Assim, este estudo não visa resolver o problema da tradução automática, mas se propõe a analisar se o resultado de tradução de um desses sistemas supera o outro no que diz respeito a potenciais erros linguísticos. Assim, os achados deste estudo final contribuem para a interface da Linguística Computacional e Estudos da Tradução.
Fundamentação teórica
Segundo Tan et al. (2020), a Tradução Automática (TA), em inglês Machine Translation, é um subcampo do processamento da linguagem natural, vertente da inteligência artificial que realiza o auxílio das máquinas/computadores a compreenderem a linguagem humana. Ainda seguindo o raciocínio da obra “Neural machine translation: a review of methods, resources, and tools” (Tan et al., 2020), a tradução automática se destina a traduzir frases em linguagem natural com o auxílio de computadores, sendo que os primeiros passos da tradução automática dependiam de regras de tradução manual e habilidades linguísticas. Devido à complexidade da linguagem natural, as regras de tradução manual eram limitadas e não conseguiam alcançar todas as irregularidades de linguagem. Por esta razão, com a disponibilidade de corpora (grandes coletâneas de textos em formato eletrônico), métodos baseados em dados (que aprendem informações linguísticas por meio de dados para reter e aprender informações de linguagem) estão cada vez mais sendo utilizados (Tan et al., 2020).
Redes neurais
Com os avanços contínuos da tecnologia, muitos sistemas de tradução automática estão aplicando conhecimentos e técnicas do campo da inteligência artificial e redes neurais, como, por exemplo, o Google Tradutor e o DeepL. As traduções automáticas que se utilizam de técnicas neurais conseguem alcançar resultados cada vez mais próximos de traduções realizadas por humanos, visto que o algoritmo utilizado aprende a cada consulta (Tan et al., 2020).
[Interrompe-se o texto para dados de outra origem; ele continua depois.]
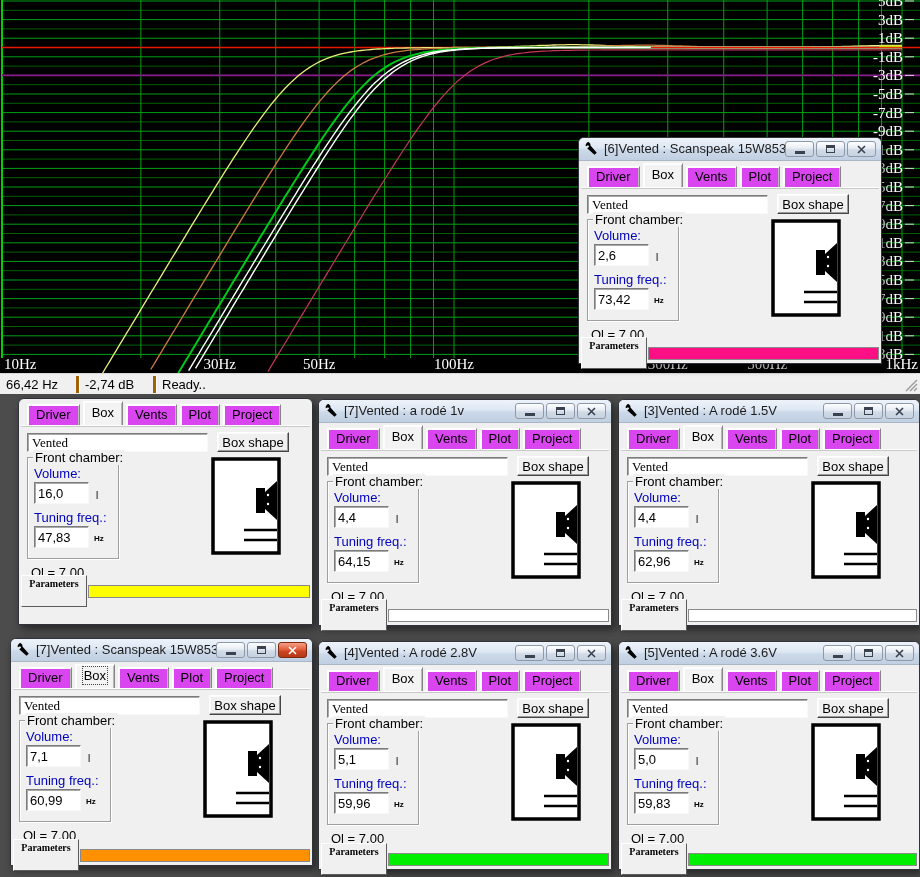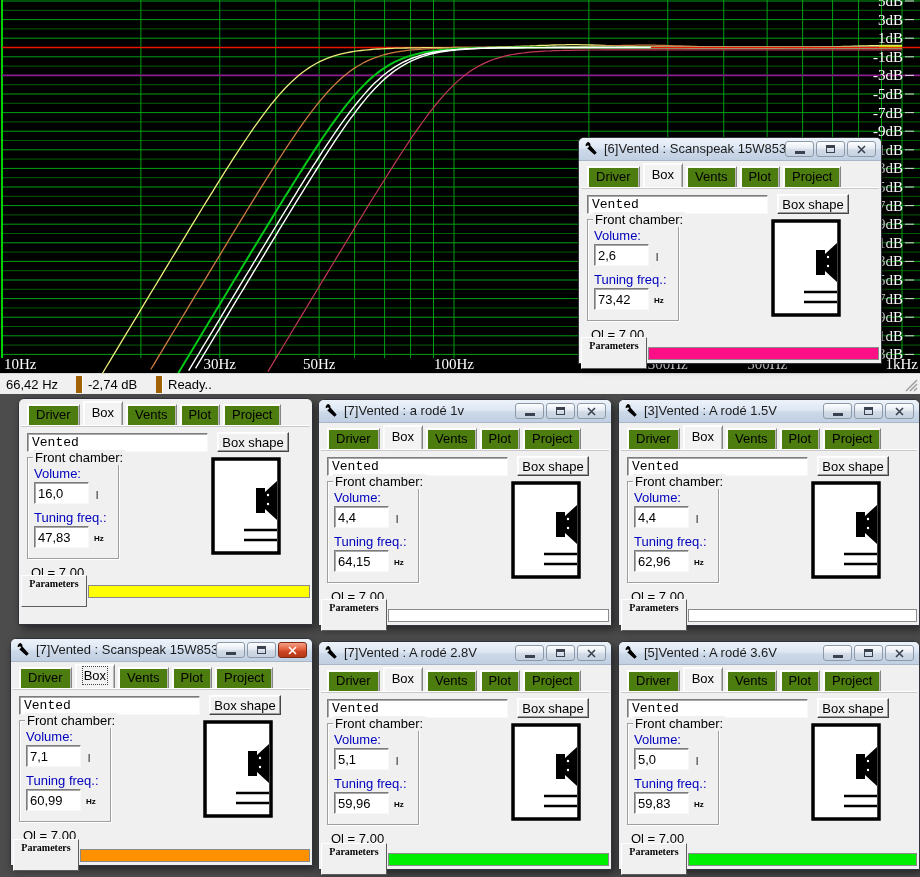"Driver" .tab { background: #4d7c0f -> #d946ef }
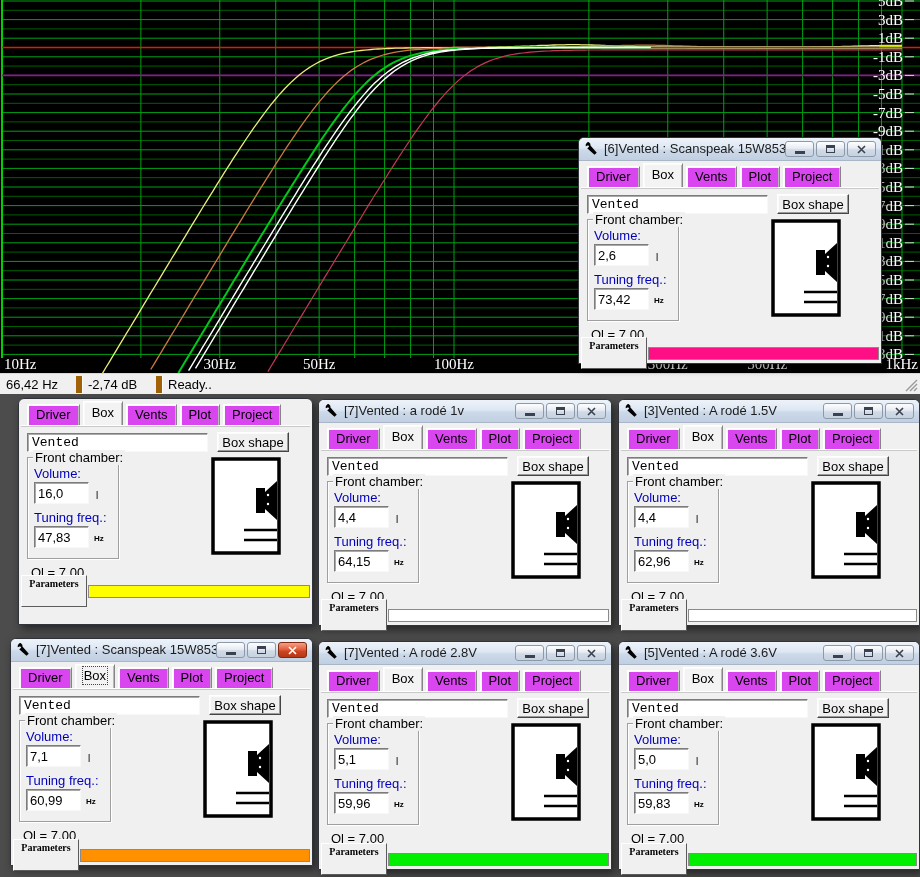"Vented" .vented-field { font-family: Liberation Mono, monospace -> Liberation Serif, serif }
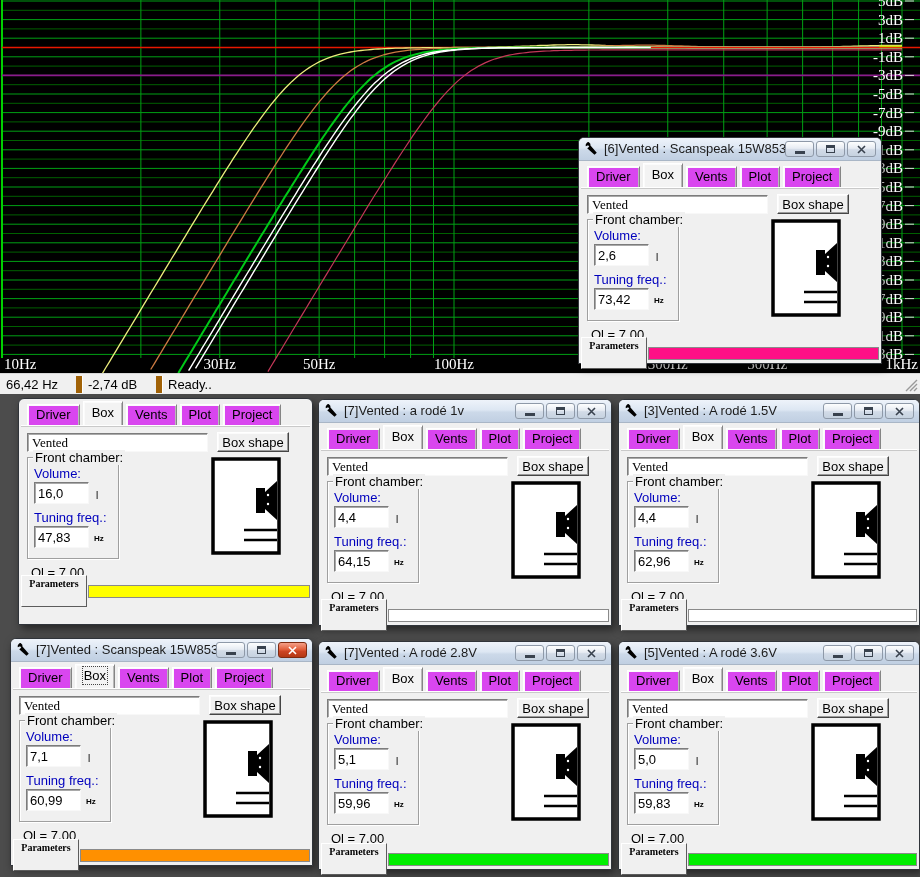"66,42 Hz" .sb-panel { border-right: 6px solid #a16207 -> 3px solid #a16207 }
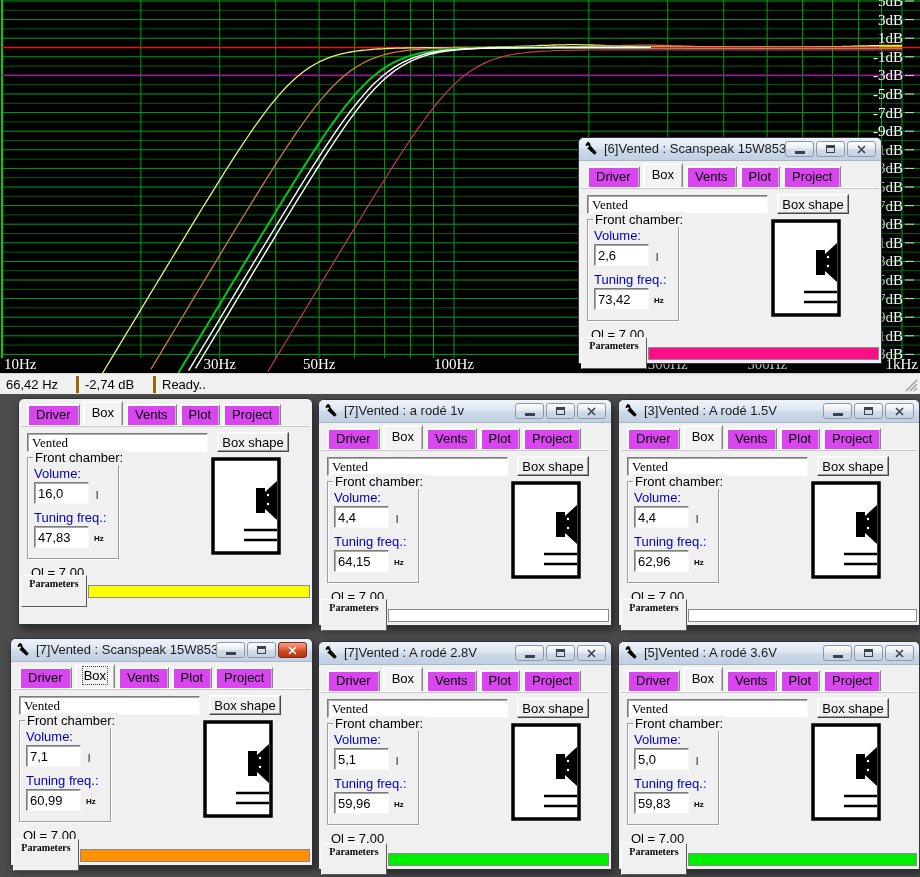"[7]Vented : A rodé 2.8V" span.wtitle { text: 7 -> 4 }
Porém, a melhora das traduções automáticas baseadas em redes neurais também faz com que inevitavelmente as métricas de avaliação automática percam sua eficácia (Isabelle et al., 2017). As avaliações automatizadas conseguem mostrar apenas percentagens da diferença das traduções automáticas ou editadas. Já nas avaliações humanas, é possível ter mais detalhes e especificidades da qualidade de tais resultados de tradução (Densmer, 2019).
Avaliação humana de TA
Segundo Banitz (2020), a avaliação humana da tradução automática é capaz de fornecer, de forma detalhada, uma análise da qualidade da tradução. O tradutor tem a capacidade de escolher a tradução com base em traduções de referência (traduções realizadas totalmente por um especialista ou pós-editadas por eles a partir de resultados de traduções automáticas). Neste trabalho, para realizar a avaliação humana, usaremos as tabelas de fluência e adequação de Callison-Burch et al. (2006), propostas por Banitz (2020).
Somos apontados para diversas problemáticas referente às avaliações das traduções automáticas, sejam automatizadas ou humanas. Isto se dá pelo fato de que é possível encontrar “falhas” em todo e qualquer avaliador, e a avaliação pode ser considerada subjetiva, por depender do julgamento e critério de cada tradutor (Banitz, 2020). Por esta razão, estudiosos passaram a desenvolver métodos-padrões em que a própria máquina avalia as traduções, porém, esses também acabam tendo suas próprias falhas.
Ainda que o foco do presente trabalho seja o processo tradutório da máquina e aquele do humano sejam distintos, a comparação entre os resultados de cada um pode sugerir padrões que podem servir tanto como discernimento das escolhas tradutórias, dentro do contexto de treinamento de tradutores, quanto de melhoria dos sistemas de TA.
Avaliação automática de TA
Pode-se entender com os comentários de Banitz (2020) mencionando autores como Forcada (2010), que a avaliação automática de TA se tornou um procedimento padrão a ser seguido, visto que é mais ágil, rentável e objetivo, garantindo um elevado número de resultados com resposta imediata.
Tomando como exemplo o método BLEU, apesar de ser um dos mais conhecidos e tradicionais modelos de avaliação, é limitado a uma considerável sequência de palavras (Banitz, 2020). Ao utilizar este método com sistemas de tradução baseados em redes neurais, que estão mais próximos do desempenho humano do que sistemas baseados em estatística, não é possível notar diferenças mais sutis das traduções (Isabelle et al., 2017), porém, ainda pode ser considerado um bom parâmetro de utilização.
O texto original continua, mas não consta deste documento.